靠近楼梯的位置,一个戴金丝眼镜、穿长衫的老先生独自看报,报纸举得很高,遮住了脸。
楼梯响起皮靴声。
四个日本宪兵走上楼,领头的曹长扫视了一圈。
咖啡馆顿时安静下来,只剩下留声机的歌声,显得格外突兀。
曹长的目光落在留声机上,又扫过那几个女学生。
女学生们低下头,身体微微发僵。
吧台后的老板是个白俄人,连忙上前,用生硬的日语解释:“太君,这是……新到的音乐,客人们喜欢……”
曹长没理他,径直走向留声机。
他站在那台黄铜喇叭花前,听着里面传出的中文歌声。
歌词他大半听不懂,但旋律是温和的,忧伤的,和皇军军歌的激昂截然不同。
他听了一会儿。
然后,转身,下楼。
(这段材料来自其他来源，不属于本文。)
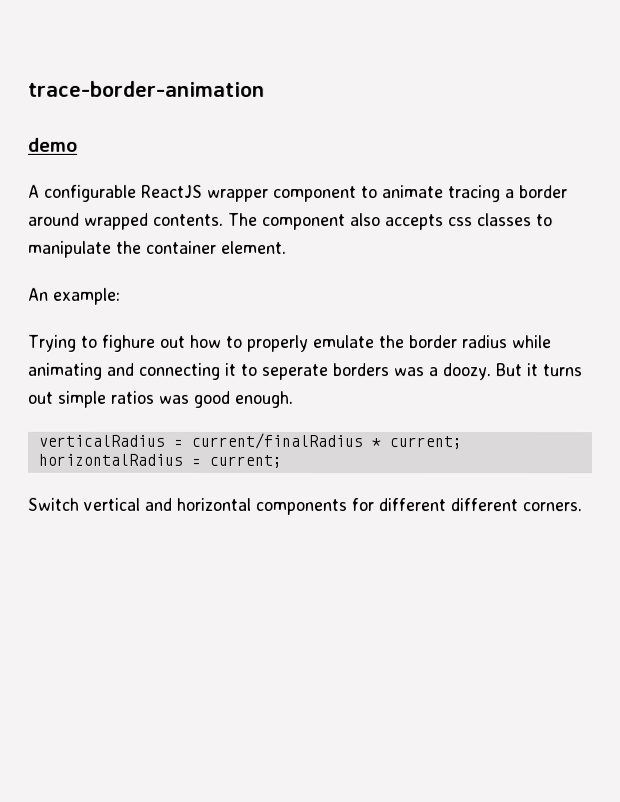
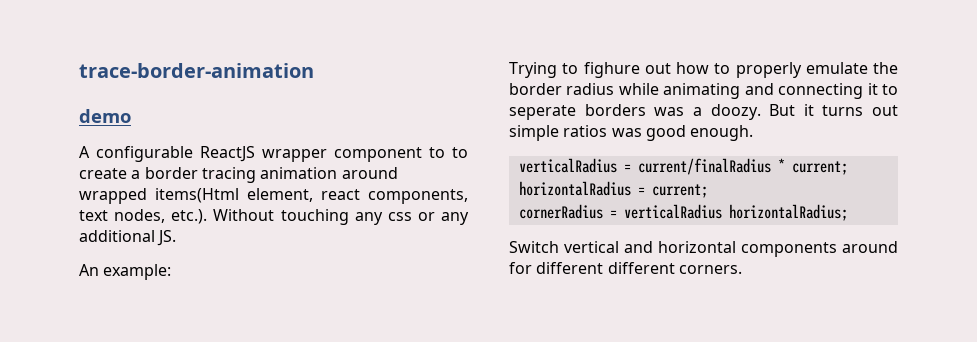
[382,185,568,203] [28,212,553,231] [28,240,287,258] animate tracing a border around wrapped contents. The component also accepts css classes to manipulate the container element. -> [452,147,468,158] [79,167,398,183] [79,188,468,204] [79,209,469,225] [79,230,177,246] to create a border tracing animation around wrapped items(Html element, react components, text nodes, etc.). Without touching any css or any additional JS.
(282, 461) none -> [518,204,848,221] // cornerRadius = verticalRadius horizontalRadius;
(347, 507) none -> [842,241,898,253] around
其余宪兵跟上。
皮靴声远去。
咖啡馆里,所有人都松了口气。
老板擦了擦额头的汗,想过去关掉留声机。
“别关。”角落看报的老先生忽然开口,报纸放下来,露出一张清癯的脸,“让它唱完。”
老板愣了愣,点点头。
歌声继续:“……如果你听见这笨拙的句子,那是我的心事,在纸上走失。”
那个划桌面的女学生抬起头,眼睛亮得惊人。
她看向同伴,用几乎听不见的气声说:“听见了吗?重庆……还在唱歌。”
八时二十分,鄂西前线,某连隐蔽部
缴获的日军九四式六灯收音机摆在弹药箱上,天线用铁丝勉强接长,伸到隐蔽部外。
围着它的十几个士兵,脏污的脸上,眼睛在昏暗的马灯光里格外亮。
歌声从劣质的扬声器里传出来,混杂着前线永远的背景音——遥远的炮击闷响,风声,虫鸣。
“……笔墨为桨诗为帆,要共你渡这劫难……”
一个年轻的士兵忽然抬手,用袖子狠狠擦了把眼睛。
他旁边年纪大些的班长,伸出粗糙的手,按在他肩膀上,用力捏了捏。
所有人都沉默地听着。没有平时听广播时的议论,没有哄笑,甚至没有叹息。
只有一种沉重的、几乎凝固的寂静。